I should have known bringing up
naming conventions would start a holy war :)
[kosta]
Nah. Just a minor skirmish.
Your
main argument seems to be that this makes it easier to move across bundle
boundaries, but I don't see how that matters. How does an internal package's
name have any impact on your ability to move it across bundles?
[kosta]
I would say that the main part of my argument has more to do with
organizational improvements. Regarding bundle moving part of the argument, the
reason it matters is that even though we are talking about internal code and we
don’t make any guarantees that it will not change, it is still rather
nice to limit the scope of the changes that are necessary when re-visiting “how
things are organized into bundles” decisions. It means less work for
committers (not having to re-package) and less changes to early adopters who
might be using your internal code.
What
do you do when you have an internal package with no corresponding API package
[kosta]
See the last paragraph of my previous e-mail. If there is even a remote chance
that you might want to add API for this functional area in a later release, I
would recommend “reserving” the namespace for it by picking the
internal package namespace to account for it. If there is really never going to
be API for this, then there is nothing wrong or inconsistent in having
additional packages after “internal”. The approach that I described
says that the split between API and internal code should happen as late as
possible in the package structure, but it does not say that “internal”
has to always be the last segment.
, or an internal package that
provides implementation pieces for several API packages?
[kosta]
Perhaps it’s time to repackage. This case most often comes up when
internal code started out without API and the package structure didn’t
anticipate future API addition.
It seems to me that a
convention of putting internal "as late as possible" will inevitabily
lead to inconsistencies as the set of API and internal packages evolves (both
because it's a judgement call, and because the mapping between API and internal
packages changes over time).
[kosta]
It doesn’t matter which convention you pick. There are always judgement
calls involved, mistakes made, things not anticipated, etc. A convention just
serves as a guide of what should be done.
Although the package namespace
is "flat" in the Java language, I think the value of putting
"internal" as high as possible is to avoid polluting the API
namespace with internals. I.e., when "internal" is a suffix, it
appears that the internals are a child or sub-package of the API, and hence
part of that API namespace. To me it is valuable that you can say for example
that the entire java.* namespace is API, javax.* namespace is extensions, and
com.sun.* namespace is internals. Whether a package is API or internal is
"more important" for consumers than what component or team developed
it.
[kosta]
Two comments on this... This is partly a tooling issue as tooling could be
doing more to differentiate internal code from public code when browsing for
classes or during code completion. The other part is that I would urge everyone
to be very careful in assuming that the API consumers are only interested in your
public API. While that becomes progressively more true as a component matures,
it is very typical for your early adopters to be relying on internal code
during your developing years.

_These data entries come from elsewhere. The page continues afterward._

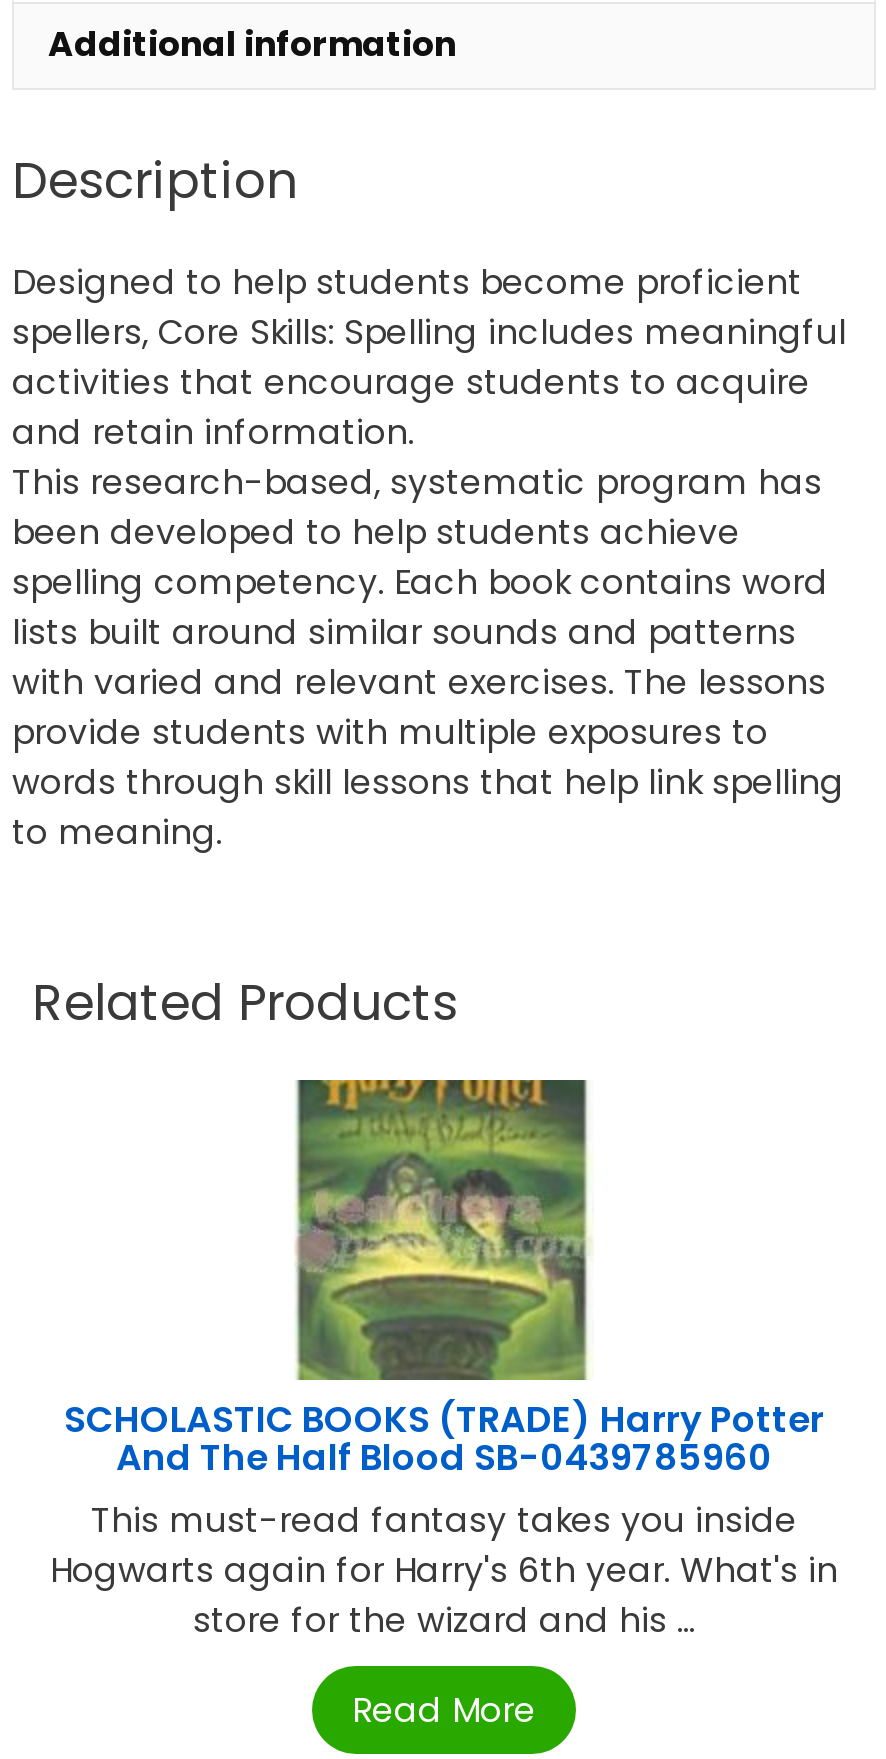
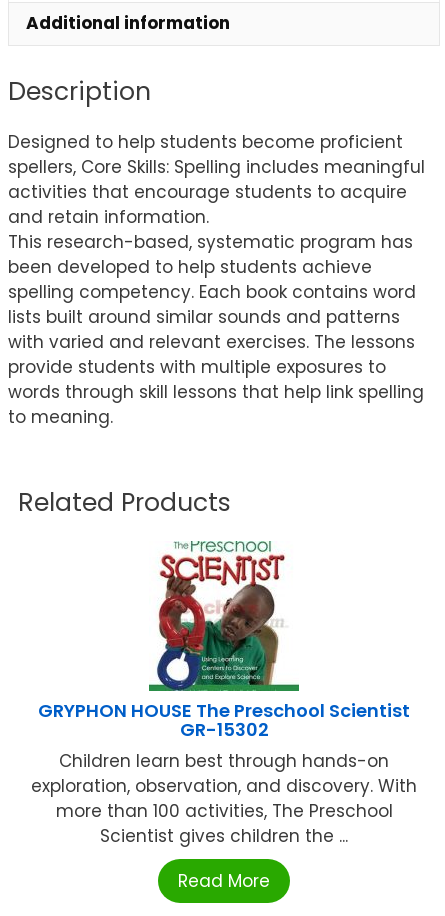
[50,1078,838,1645] [image] | SCHOLASTIC BOOKS (TRADE) Harry Potter | And The Half Blood SB-0439785960 | This must-read fantasy takes you inside | Hogwarts again for Harry's 6th year. What's in | store for the wizard and his ... -> [31,540,417,848] [image] | GRYPHON HOUSE The Preschool Scientist | GR-15302 | Children learn best through hands-on | exploration, observation, and discovery. With | more than 100 activities, The Preschool | Scientist gives children the ...

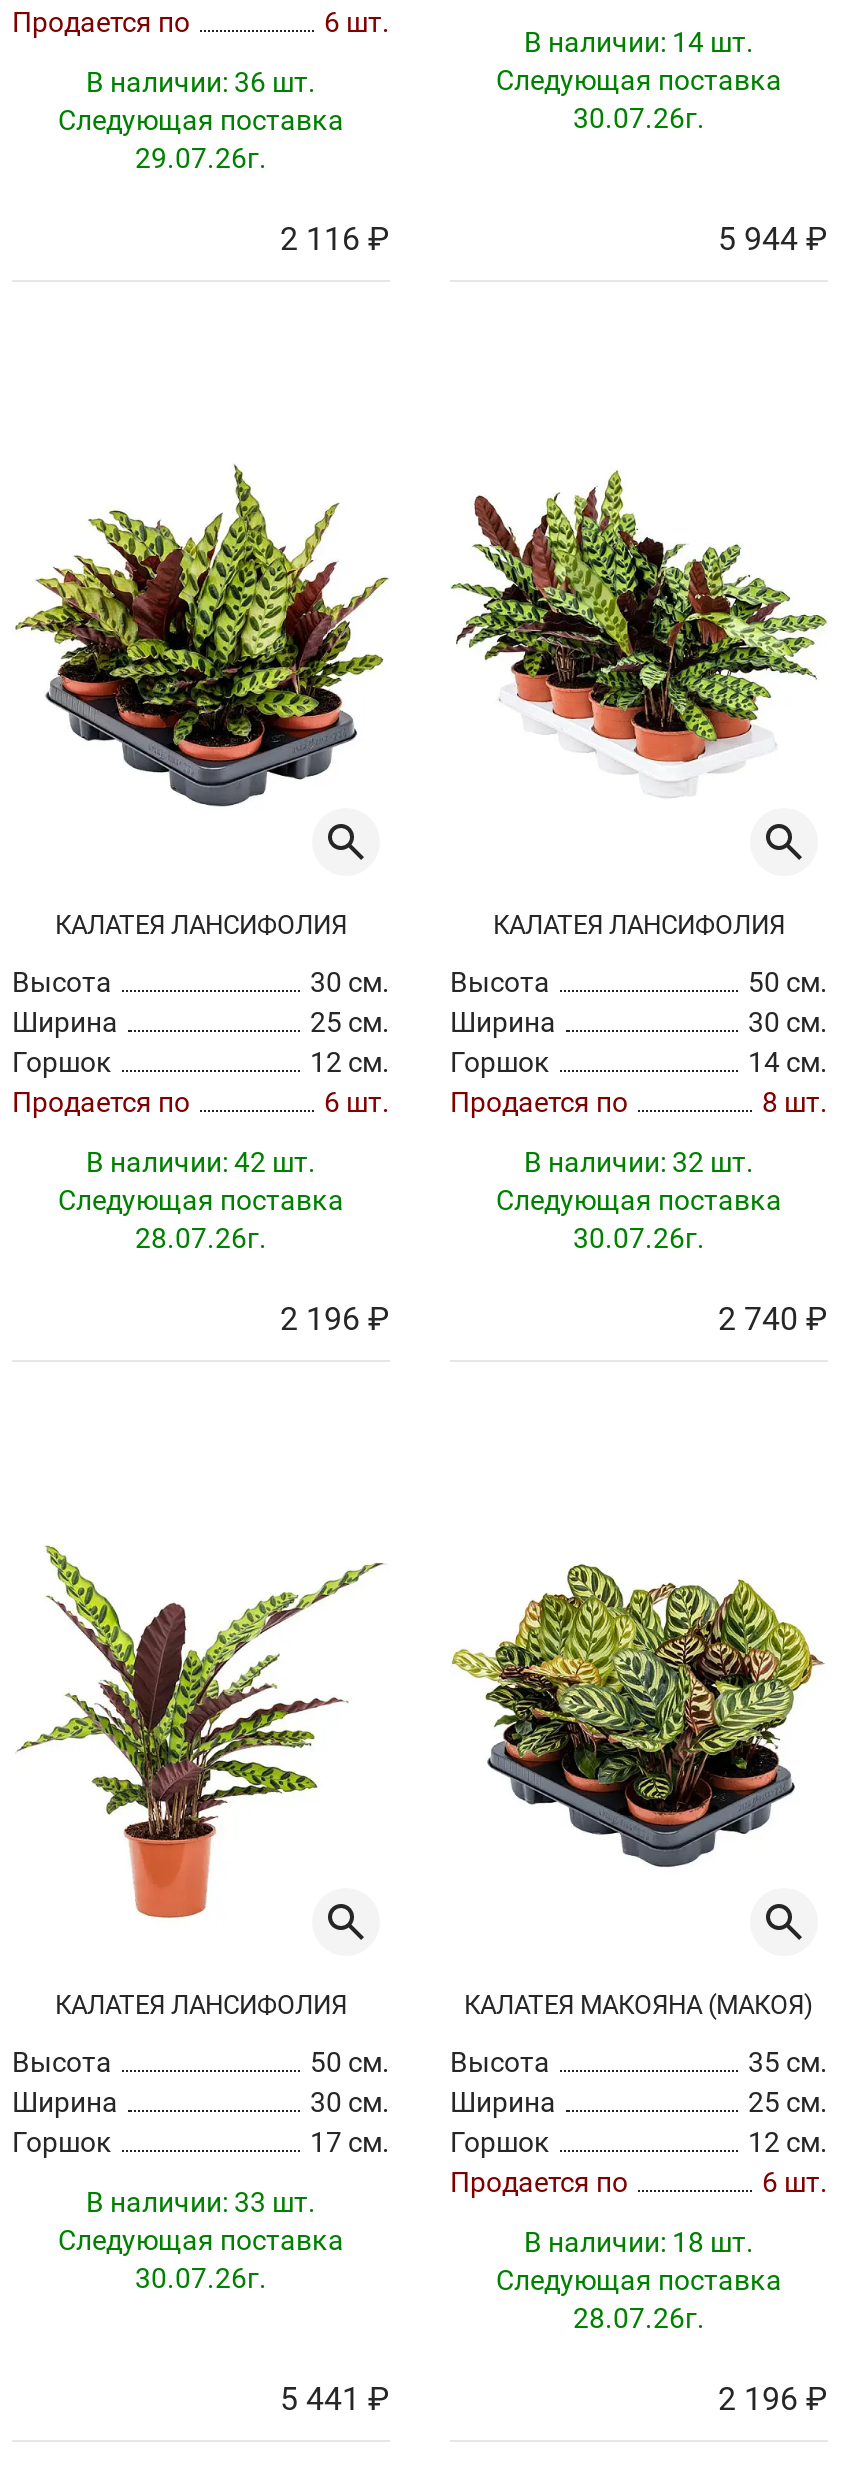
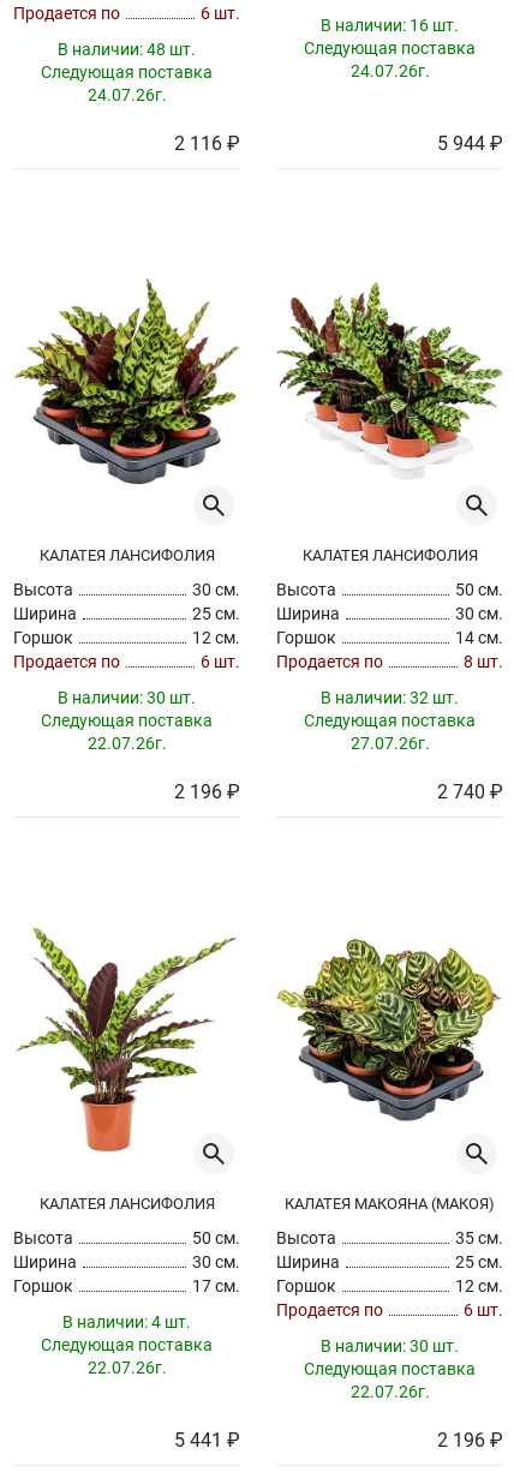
[524,26,754,58] В наличии: 14 шт. -> [321,16,459,35] В наличии: 16 шт.
[86,66,316,98] В наличии: 36 шт. -> [58,40,196,59] В наличии: 48 шт.
[573,102,705,134] 30.07.26г. -> [350,61,429,80] 24.07.26г.
[135,142,267,174] 29.07.26г. -> [87,85,166,104] 24.07.26г.
[86,1146,316,1178] В наличии: 42 шт. -> [58,688,196,707] В наличии: 30 шт.
[135,1222,267,1254] 28.07.26г. -> [87,734,166,753] 22.07.26г.
[573,1222,705,1254] 30.07.26г. -> [350,734,429,753] 27.07.26г.
[86,2186,316,2218] В наличии: 33 шт. -> [62,1312,191,1332] В наличии: 4 шт.
[524,2226,754,2258] В наличии: 18 шт. -> [321,1336,459,1356] В наличии: 30 шт.
[135,2262,267,2294] 30.07.26г. -> [87,1358,166,1377] 22.07.26г.
[573,2302,705,2334] 28.07.26г. -> [350,1382,429,1401] 22.07.26г.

Even if you have fairly decent API already, there
will always be something you haven’t anticipated or haven’t been
able to dedicate resources to exposing as API (take a look at JDT or PDE for
many examples of this). Even in the case of mature components with very good
API, your consumers still need to be able to locate your implementation classes
when debugging problems. I would argue that consumers are also benefiting from the
organizational pattern that I described. Then there is persistent problem of
converting your consumers into contributors. The easier you make it for me to
find the code that I need to modify in order to fix a bug that I just discovered,
the more likely I am to take the time to contribute a patch.